Many consumers just assume plant-based burgers should be slapped on the grill or in a pan and voilà!—just like their meaty counterparts. But as preparing 19 different SKUs for New Hope Network's Plant-Based Burger Taste and Nutrition Analysis Report demonstrated, this couldn't be further from the truth. Manufacturers' cooking directions fluctuate tremendously from product to product, technique to technique, so it is crucial to follow them to the letter. Cooking times also vary from 3 to 10 minutes or more.

"Beef burgers are great on the grill because this expedites fat loss, but most plant-based burgers taste best when cooked in some fat, such as avocado oil," Shafer says. "These products are not meant to be cooked dry, which just leeches more fat from the product, giving it a less desirable taste." She suggests retailers educate consumers about the importance of following package directions and even provide recipe suggestions.

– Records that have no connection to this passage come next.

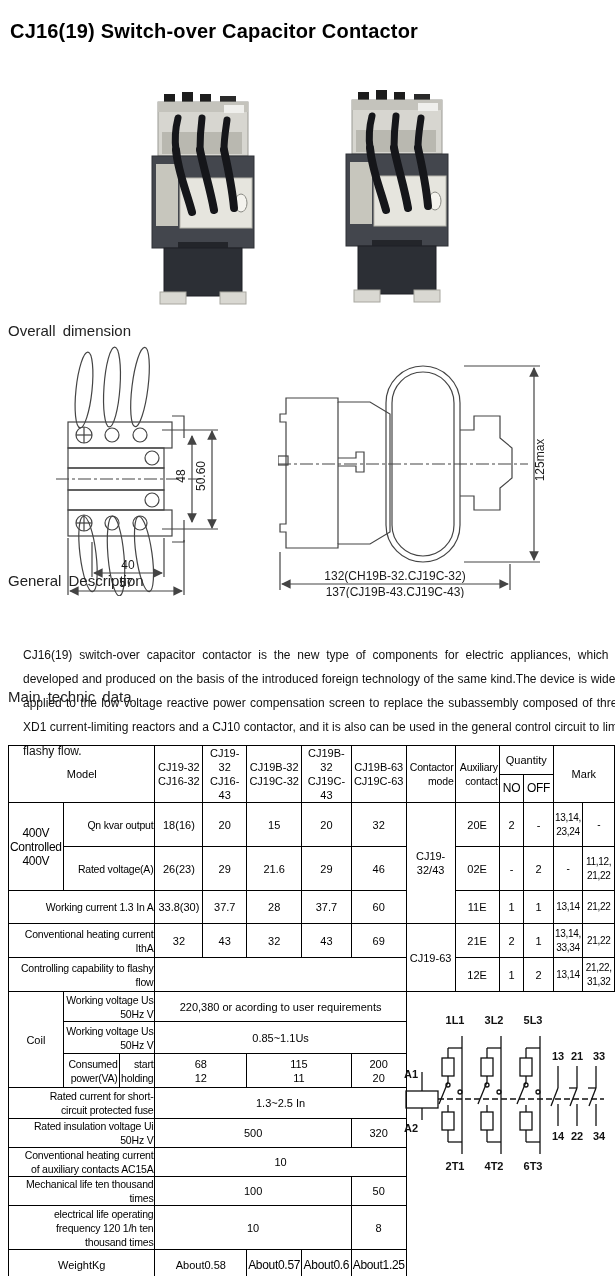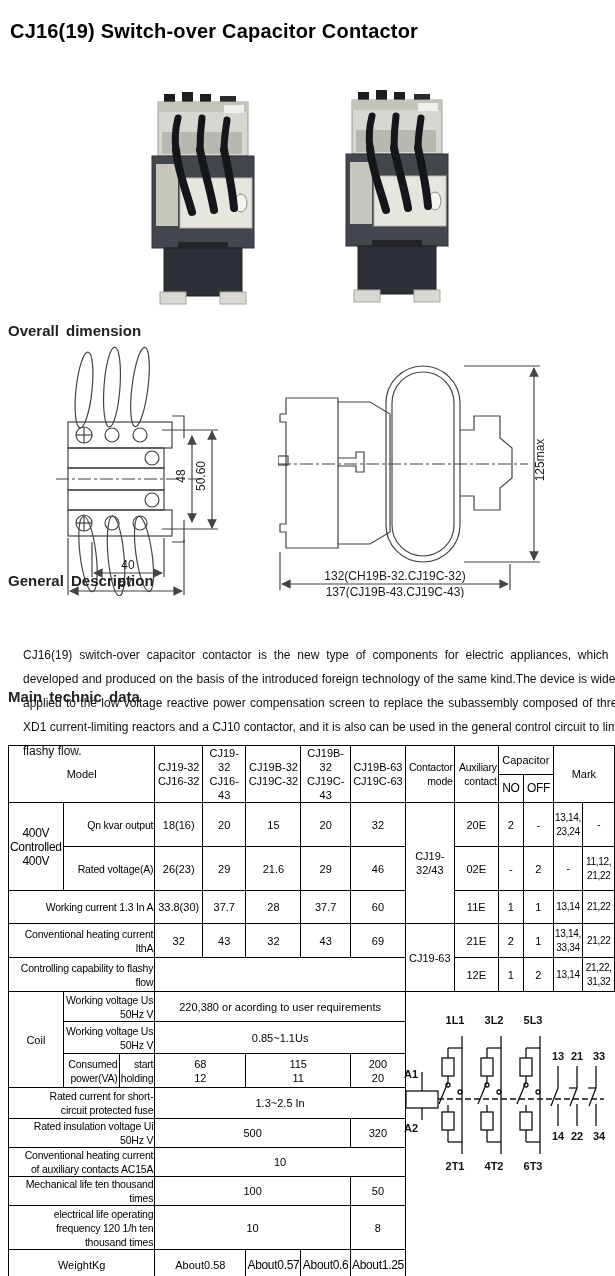--- a/index.html
+++ b/index.html
@@ -6,7 +6,7 @@
   .page{position:relative;width:615px;height:1276px;background:#fff;overflow:hidden;
         font-family:"Liberation Sans","DejaVu Sans",sans-serif;color:#000;}
   .title{position:absolute;left:10px;top:20px;font-size:20px;font-weight:bold;letter-spacing:.2px;margin:0;}
-  .sec-head{position:absolute;left:8px;font-size:15px;font-weight:bold;color:#222;word-spacing:3px;margin:0;}
+  .sec-head{position:absolute;left:8px;font-size:15px;font-weight:normal;color:#222;word-spacing:3px;margin:0;}
   .photos svg{position:absolute;}
   .desc{position:absolute;left:8px;top:628px;width:601px;font-size:12px;line-height:24px;
         text-align:justify;color:#111;margin:15px;}

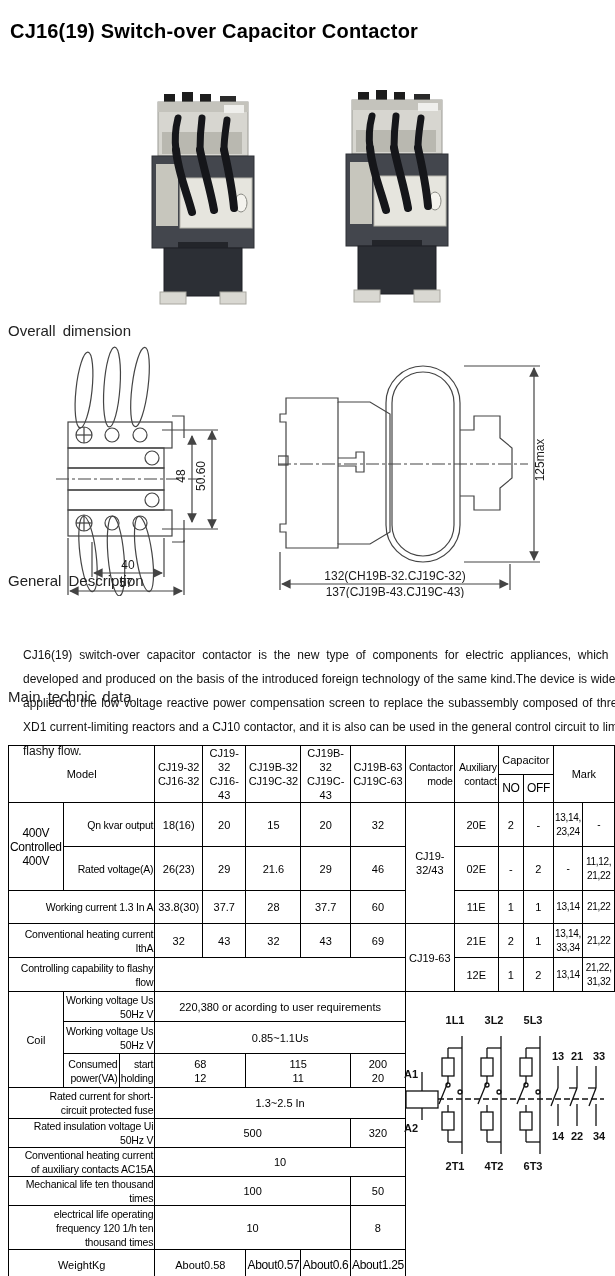--- a/index.html
+++ b/index.html
@@ -202,7 +202,7 @@
 mode</td>
       <td rowspan="2" class="pre lbl">Auxiliary
 contact</td>
-      <td colspan="2">Capacitor</td>
+      <td colspan="2">Quantity</td>
       <td colspan="2" rowspan="2">Mark</td>
     </tr>
     <tr style="height:18px">

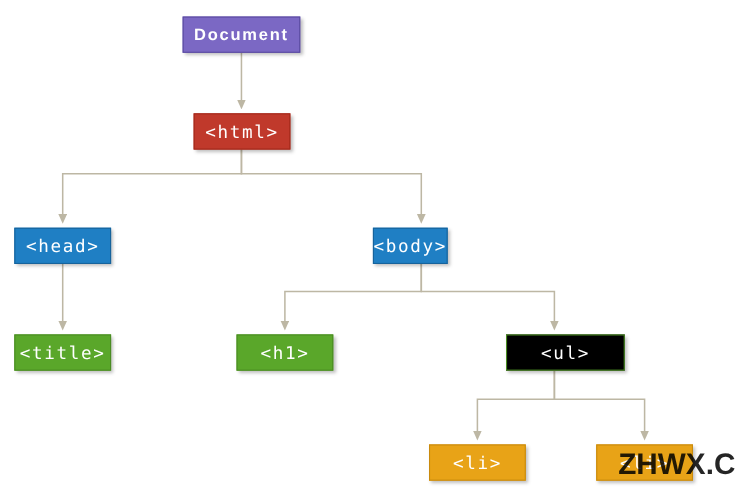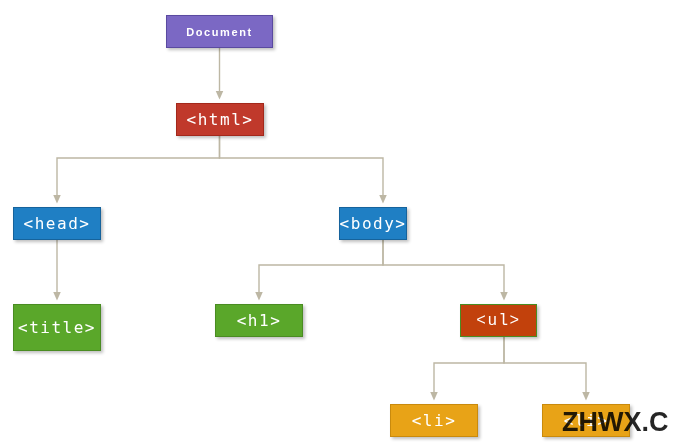--- a/index.html
+++ b/index.html
@@ -40,7 +40,7 @@
     font-family: "Liberation Sans", sans-serif;
     font-weight: bold;
     letter-spacing: 1.6px;
-    font-size: 11px;
+    font-size: 15px;
   }
   .watermark {
     position: absolute;

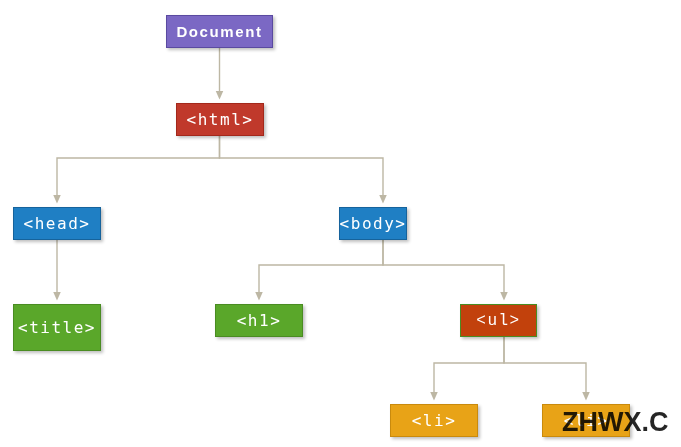--- a/index.html
+++ b/index.html
@@ -88,7 +88,7 @@
   <div class="node" style="left: 339px; top: 207px; width: 68px; height: 33px; background: rgb(31, 127, 196); border: 1px solid rgb(22, 99, 156); box-shadow: rgba(0, 0, 0, 0.25) 2px 2px 3px;">
       <span>&lt;body&gt;</span>
     </div>
-  <div class="node" style="left: 13px; top: 304px; width: 88px; height: 47px; background: rgb(90, 167, 42); border: 1px solid rgb(74, 140, 34); box-shadow: rgba(0, 0, 0, 0.25) 2px 2px 3px;">
+  <div class="node" style="left: 13px; top: 304px; width: 88px; height: 33px; background: rgb(90, 167, 42); border: 1px solid rgb(74, 140, 34); box-shadow: rgba(0, 0, 0, 0.25) 2px 2px 3px;">
       <span>&lt;title&gt;</span>
     </div>
   <div class="node" style="left: 215px; top: 304px; width: 88px; height: 33px; background: rgb(90, 167, 42); border: 1px solid rgb(74, 140, 34); box-shadow: rgba(0, 0, 0, 0.25) 2px 2px 3px; justify-content: center;">

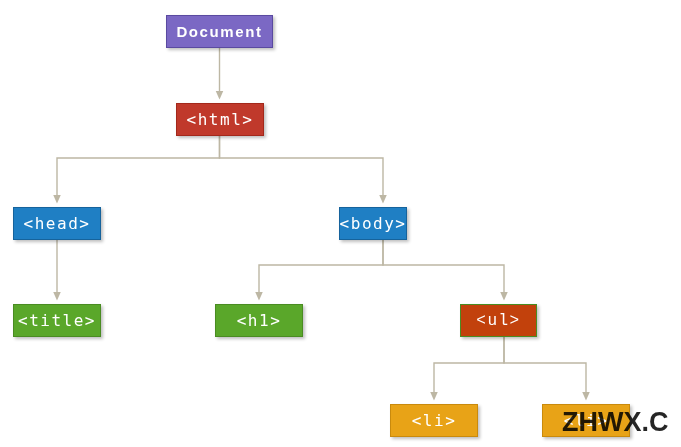--- a/index.html
+++ b/index.html
@@ -94,7 +94,7 @@
   <div class="node" style="left: 215px; top: 304px; width: 88px; height: 33px; background: rgb(90, 167, 42); border: 1px solid rgb(74, 140, 34); box-shadow: rgba(0, 0, 0, 0.25) 2px 2px 3px; justify-content: center;">
       <span>&lt;h1&gt;</span>
     </div>
-  <div class="node" style="left: 460px; top: 304px; width: 77px; height: 33px; background: #c2410c; border: 1px solid rgb(74, 140, 34); box-shadow: rgba(0, 0, 0, 0.25) 2px 2px 3px; font-family: Liberation Mono, monospace;">
+  <div class="node" style="left: 460px; top: 304px; width: 108px; height: 33px; background: #000000; border: 1px solid rgb(74, 140, 34); box-shadow: rgba(0, 0, 0, 0.25) 2px 2px 3px;">
       <span>&lt;ul&gt;</span>
     </div>
   <div class="node" style="left: 390px; top: 404px; width: 88px; height: 33px; background: rgb(232, 163, 23); border: 1px solid rgb(201, 138, 13); box-shadow: rgba(0, 0, 0, 0.25) 2px 2px 3px;">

While many plant-based beef analogues must be cooked differently than real beef, some other plant-based alternatives can be prepped in similar ways as the real thing. Eat JUST's mung bean–based egg, for example, scrambles remarkably like chicken eggs. And when melted, Miyoko's Creamery's legume–and–oat milk slices look and taste just like real cheddar and pepper jack.

UPSHOT: Retailers can help consumers, particularly those new to plant based, get the most out of their taste experience by walking them through product preparation.